= Elisabeth of Nassau-Hadamar =

German abbess in Essen (died 1412)

Elisabeth Countess of Nassau-Hadamar (died 30 December 1412) was an abbess in Essen. After some conflict, she was accepted as ruler of the city.

==Biography==
Elisabeth was the daughter of Count Johann of Nassau-Hadamar and the Countess Elisabeth of Waldeck, daughter of Count Henry IV of Waldeck. The year of her birth remains unknown. She was the eighth of ten children. Because of her aristocratic origin, she could join the chapter of nuns in Essen. In 1370 she was elected there as abbess. In the 14th century, the abbesses were sovereigns at the same time. To avoid electing a stranger, electoral capitulations were inaugurated. The oldest preserved capitulation of the chapter dates back to the year of Elisabeth's election.

Elisabeth's time as abbess contained attritions and complications. In contrast to her predecessors, she demanded the homage of the council and the citizens. In addition, she claimed the swearing-in of the citizen judge in front of the chapter of nuns.

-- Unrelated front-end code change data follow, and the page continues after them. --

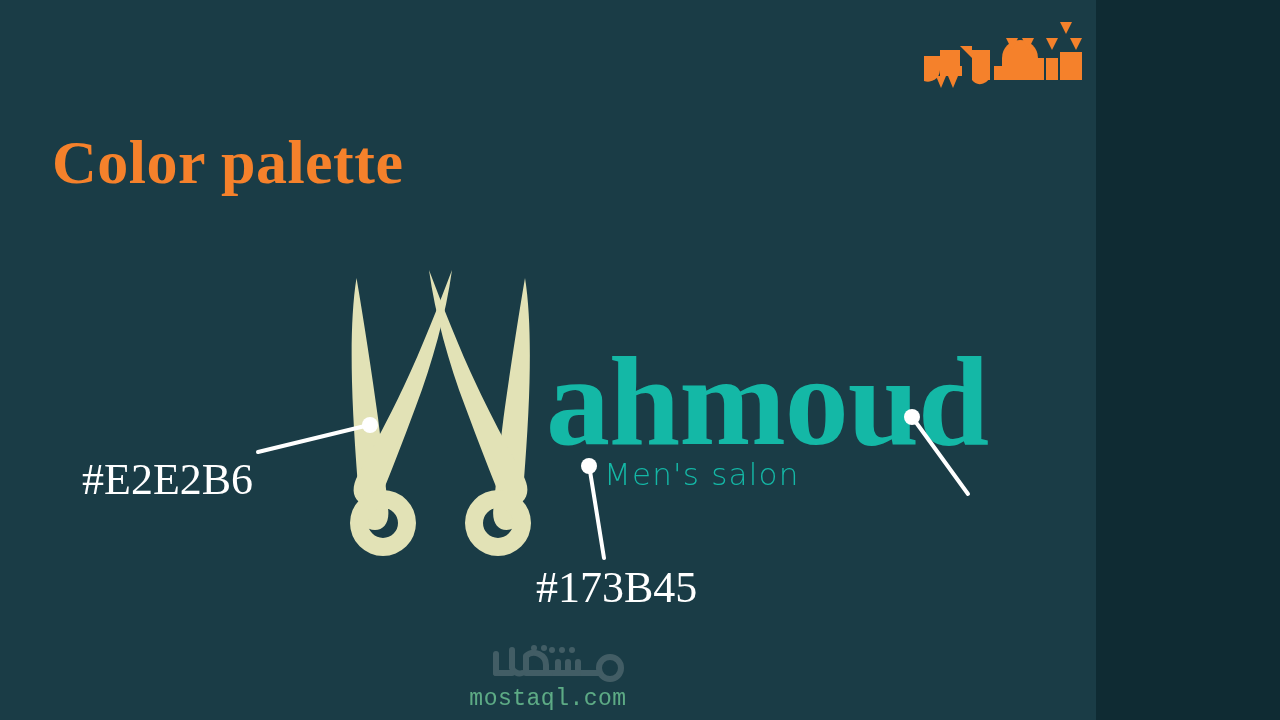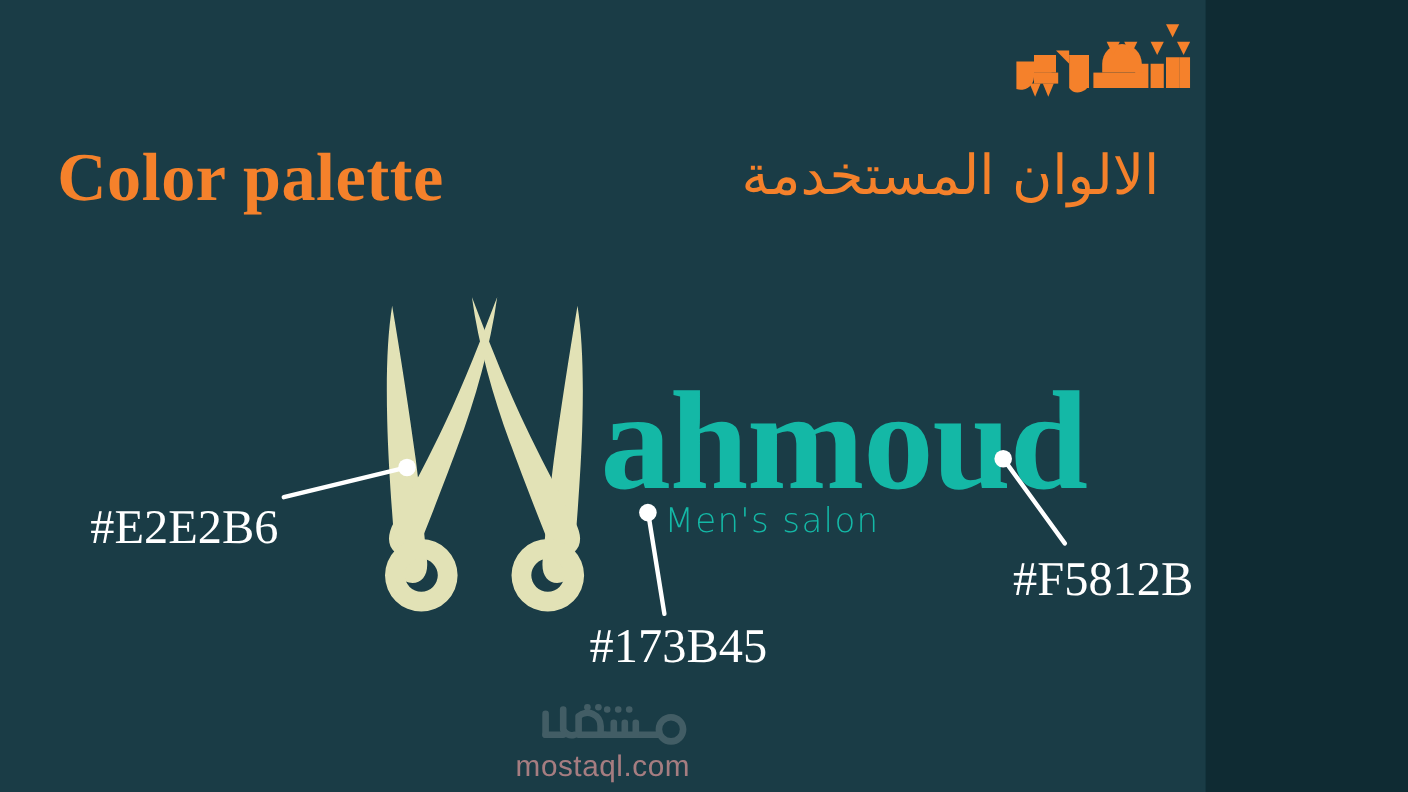"الالوان المستخدمة" div { html: <div>الالوان المستخدمة</div> -> none }
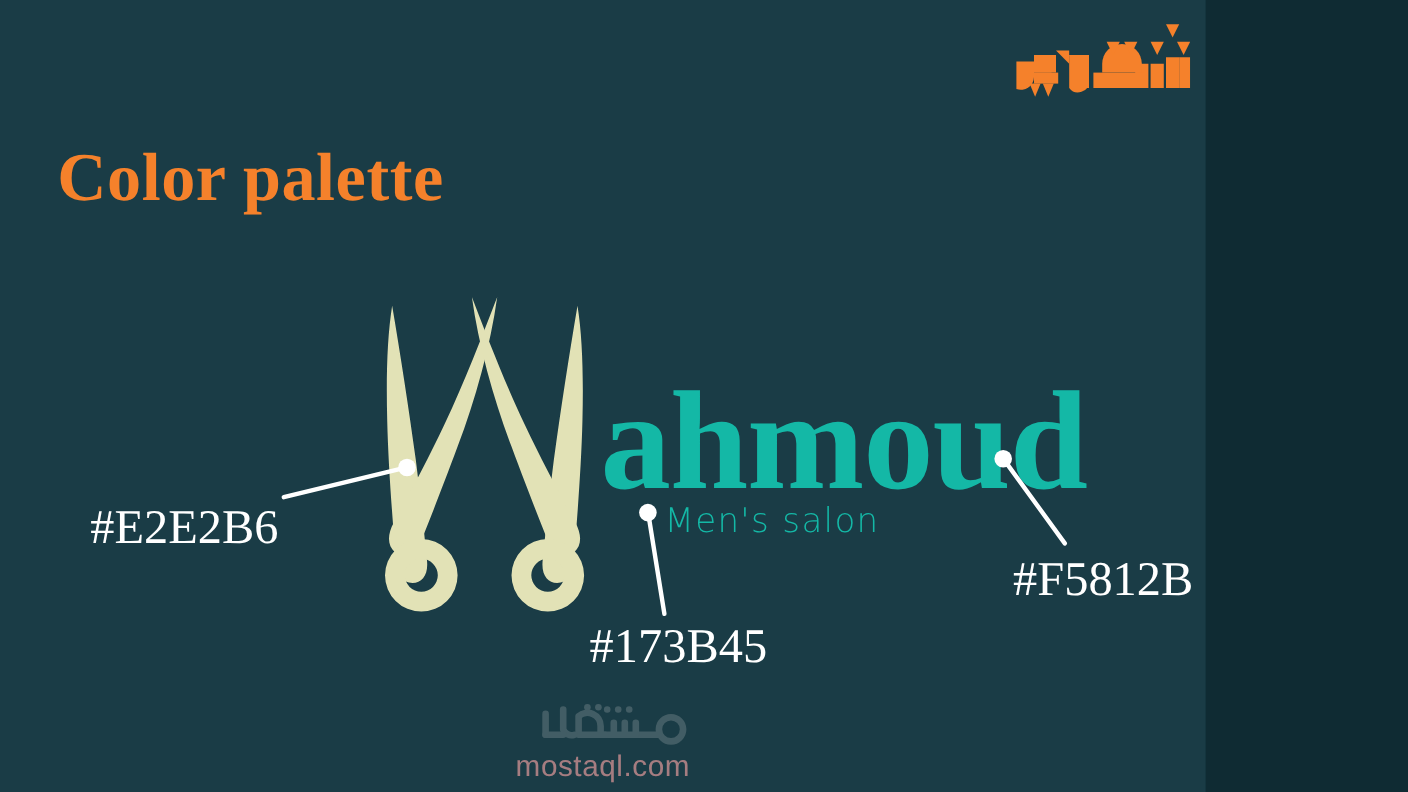"#F5812B" div.hex-label { html: <div>#F5812B</div> -> none }
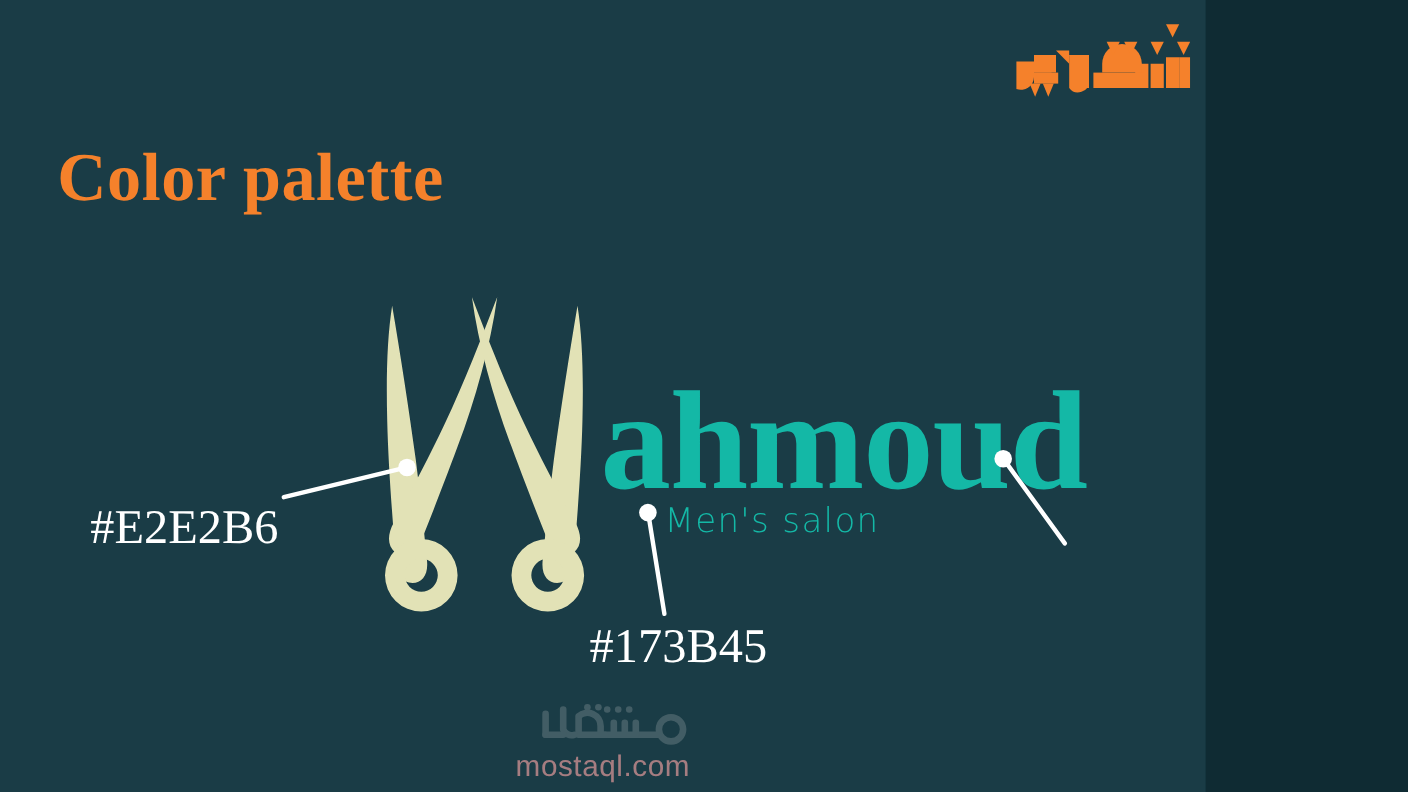"mostaql.com" #watermark-url { color: #fca5a5 -> #86efac; font-family: Liberation Sans, sans-serif -> Liberation Mono, monospace; font-size: 27px -> 23px }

Although this act had been codified in the capitulation of the chapter she had signed, normally it wasn't implemented. As a result, the city created its own municipal court. Because the quarrel got worse, Elisabeth had her rule of the city confirmed by the emperor Charles IV in 1372. Only five years later, the city achieved independence and an imperial municipal charter autonomous of the chapter of nuns. The two documents were not incompatible.

A first agreement was achieved in 1399, in the so-called letter of divorce. Elisabeth got the regalia. Nevertheless, she wasn't allowed to demand any more swearing-ins. The city got its self-administration. Due to this letter, the secularization of the city from the chapter of nuns took place.

During her tenure, Elisabeth was responsible for many new buildings and reconstruction works on the cathedral of Essen, which had already begun under her predecessors. She died on 30 December 1412 after a tenure of 12 years and was buried in the cathedral.

==Literature==
- Küppers-Braun, Ute: Macht in Frauenhand. 1000 Jahre adeliger Frauen in Essen (Essen 2002).
- Schwennicke, Detlev (Hrsg.): Europäische Stammtafeln NF 1 (Marburg 1980), T. 70.
- Stahl, Karl Josef: Hadamar, Stadt und Schloß. Eine Heimatgeschichte (Hadamar 1974).